- [EXERCISE OBJECTIVE] Show every line from the data below that includes "appear".

- [WORKING DATA]
★ ★ ★

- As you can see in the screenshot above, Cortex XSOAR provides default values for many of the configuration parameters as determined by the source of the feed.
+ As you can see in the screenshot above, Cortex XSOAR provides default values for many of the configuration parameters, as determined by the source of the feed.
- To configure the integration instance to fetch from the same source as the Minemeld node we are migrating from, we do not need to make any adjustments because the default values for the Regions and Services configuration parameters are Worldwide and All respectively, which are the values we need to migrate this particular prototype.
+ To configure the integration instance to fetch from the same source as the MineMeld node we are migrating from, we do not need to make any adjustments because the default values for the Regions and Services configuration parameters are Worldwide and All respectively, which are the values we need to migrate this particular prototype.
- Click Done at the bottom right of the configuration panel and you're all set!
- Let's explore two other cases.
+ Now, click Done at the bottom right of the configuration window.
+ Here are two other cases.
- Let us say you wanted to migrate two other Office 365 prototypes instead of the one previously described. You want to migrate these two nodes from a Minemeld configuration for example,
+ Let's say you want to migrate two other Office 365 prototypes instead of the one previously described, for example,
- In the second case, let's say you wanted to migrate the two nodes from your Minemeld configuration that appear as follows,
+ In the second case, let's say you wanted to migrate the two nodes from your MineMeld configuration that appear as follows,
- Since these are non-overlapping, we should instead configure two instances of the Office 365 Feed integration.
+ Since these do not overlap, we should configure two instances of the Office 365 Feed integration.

★ ★ ★

- [COMPLETED TASK]
- In the second case, let's say you wanted to migrate the two nodes from your Minemeld configuration that appear as follows,
+ In the second case, let's say you wanted to migrate the two nodes from your MineMeld configuration that appear as follows,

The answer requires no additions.